Regarding the Opinion page article "Bush Is Just Bush - Not Harry Truman," Sept. 10: President Bush has said enough about President Truman, and his opponents resent his admiration for Truman. Recently on television, Margaret Truman Daniel, Truman's daughter, seemed offended that Mr. Bush admires her father, and her principal distaste is that Bush is a Republican. When a person is mentioned, it does not always mean that person is a role model. When Vice President Dan Quayle compared his record in the Sena te to that of John Kennedy, he did not indicate that he was like Kennedy at all in appearance, charisma, and social habits - just in his record in the Senate.
We should be free to admire and emulate presidents when we think it appropriate. They "belong to the ages," as it was said of Lincoln. No party owns them now. Virginia Yows, Borger, Texas
The author quotes Sen. Lloyd Bentsen's famous "You're no John Kennedy" quip to Vice President Dan Quayle. To that I say, "Thank heavens." If it weren't for Mr. Quayle and the excellent job he did as senator, we would not have had the Patriot missile. And further, Quayle was a working senator. Kennedy was noted for his absenteeism, and he did not sponsor a single bill during his term of office as a United States senator. Dorothy Donnelley Moller, Scottsdale, Ariz. Media responsibility
Thank you for the news article "Conservatives and Hollywood Continue `Family Values' Wrangle," Sept. 21. The media issue has troubled me for some time, and this article brought it into focus. The media do not focus on the best qualities expressed by these other lifestyles, but in many cases they focus on the worst - the insincere and the glib. Usually the characters in these situations are not allowed to mature and express genuine, honest ideas and actions. Unfortunately, children accept what they see on
TV as absolutely real, and form many wrong conclusions.

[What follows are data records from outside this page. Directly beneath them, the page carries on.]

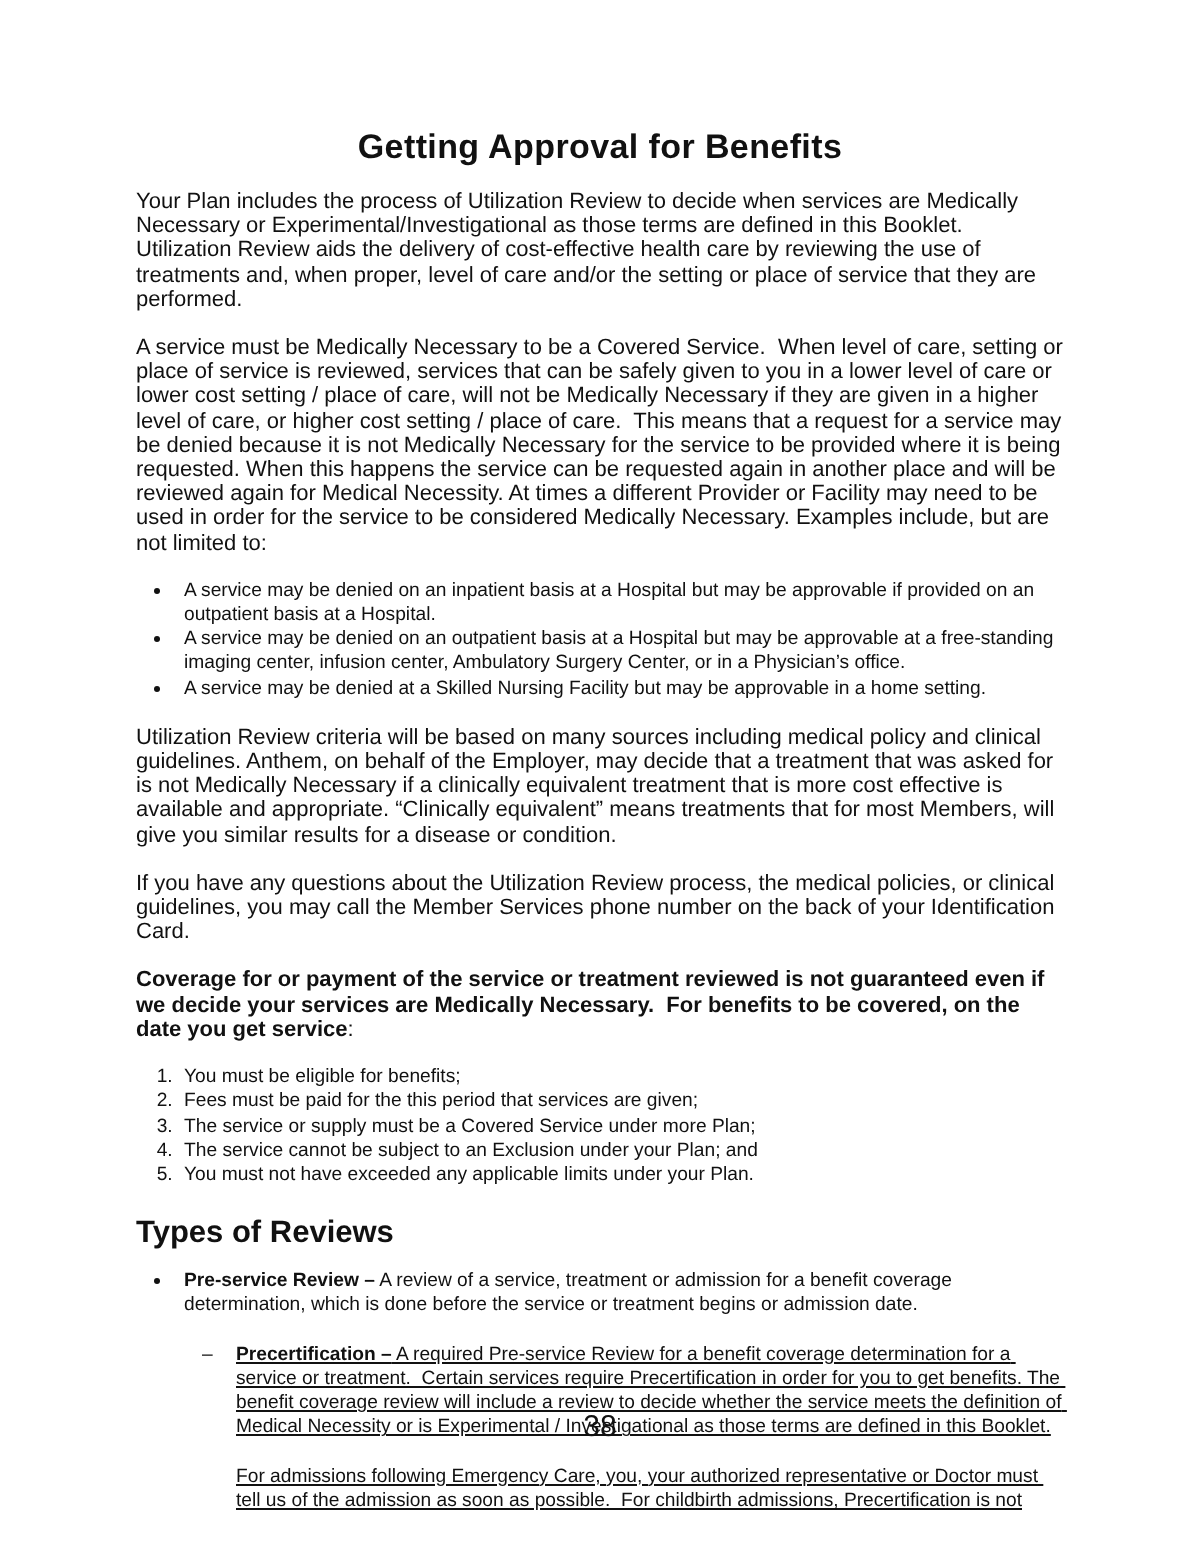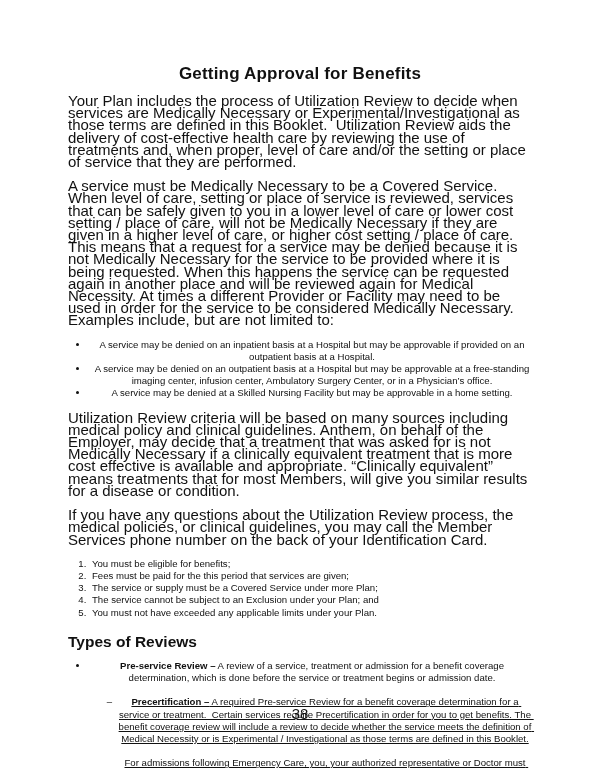--- a/index.html
+++ b/index.html
@@ -31,7 +31,7 @@
     margin-bottom: 9px;
   }
   p.body-text {
-    font-size: 15px;
+    font-size: 11px;
     line-height: 12.2px;
     margin-bottom: 12px;
   }

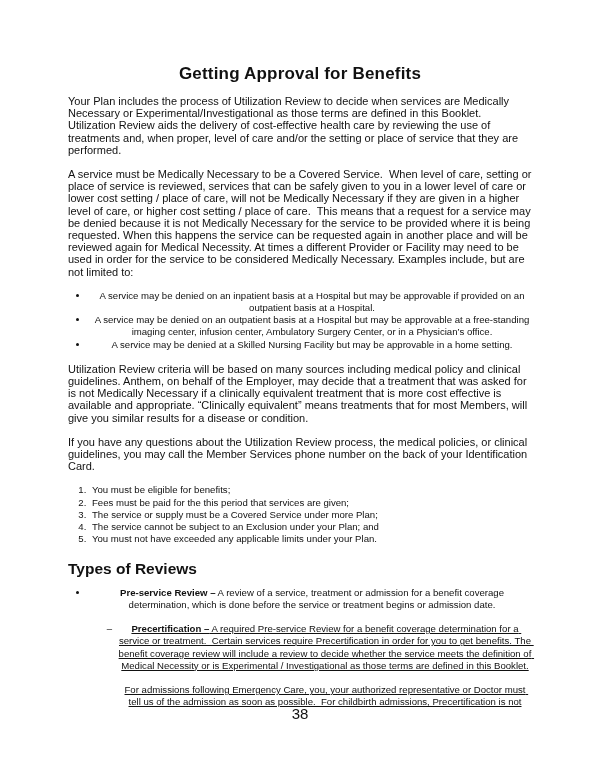--- a/index.html
+++ b/index.html
@@ -40,7 +40,6 @@
     list-style: disc;
     margin: 0 0 12px 0;
     padding-left: 21px;
-    text-align: center;
   }
   ol.numbered-list {
     list-style: decimal;

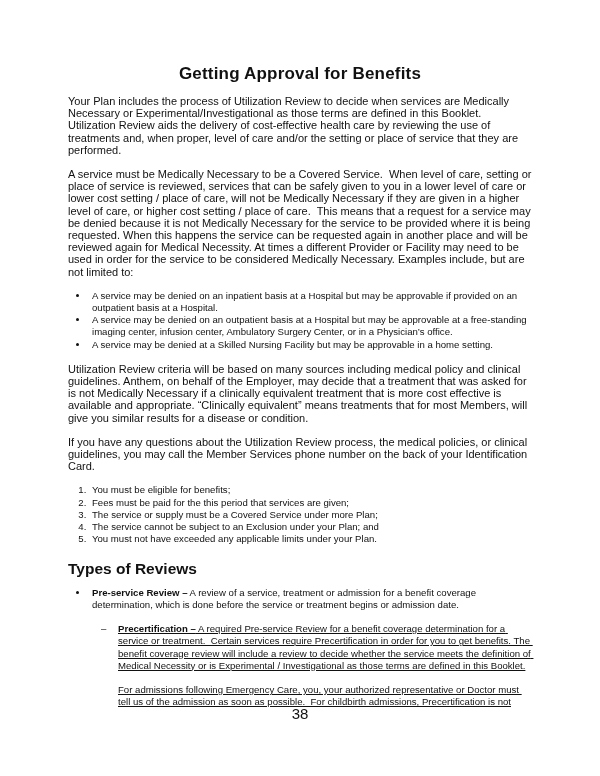--- a/index.html
+++ b/index.html
@@ -101,6 +101,7 @@
 
     <p class="body-text t">If you have any questions about the Utilization Review process, the medical policies, or clinical guidelines, you may call the Member Services phone number on the back of your Identification Card.</p>
 
+    <p class="body-text"><span class="bold t">Coverage for or payment of the service or treatment reviewed is not guaranteed even if we decide your services are Medically Necessary.  For benefits to be covered, on the date you get service</span><span class="t">:</span></p>
 
     <ol class="numbered-list">
       <li class="t">You must be eligible for benefits;</li>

The media need to demonstrate more responsibility and accountability for the influence they wield. They need to stop hiding behind the issue of censorship and accept the wonderful role they can and at times do play in helping our world. Paulette Watkins, Boston Public television
I find it ironic that the Media page Sept. 10 contains both the article "PBS Wins the Round, but Its Future Is Hazy" and a review of upcoming Public Broadcasting Service specials. Such high-quality programming keeps us tuned into our changing world.
The current administration's refusal to fund public television demonstrates President Bush's reluctance to open up for public debate the issues affecting the United States and his reluctance to face the facts about his policies.
We should support PBS both by our contributions and by encouraging members of Congress to do likewise. Any honest, forthright politician should encourage the type of awareness public television offers. Robert Scott, Vashon, Wash.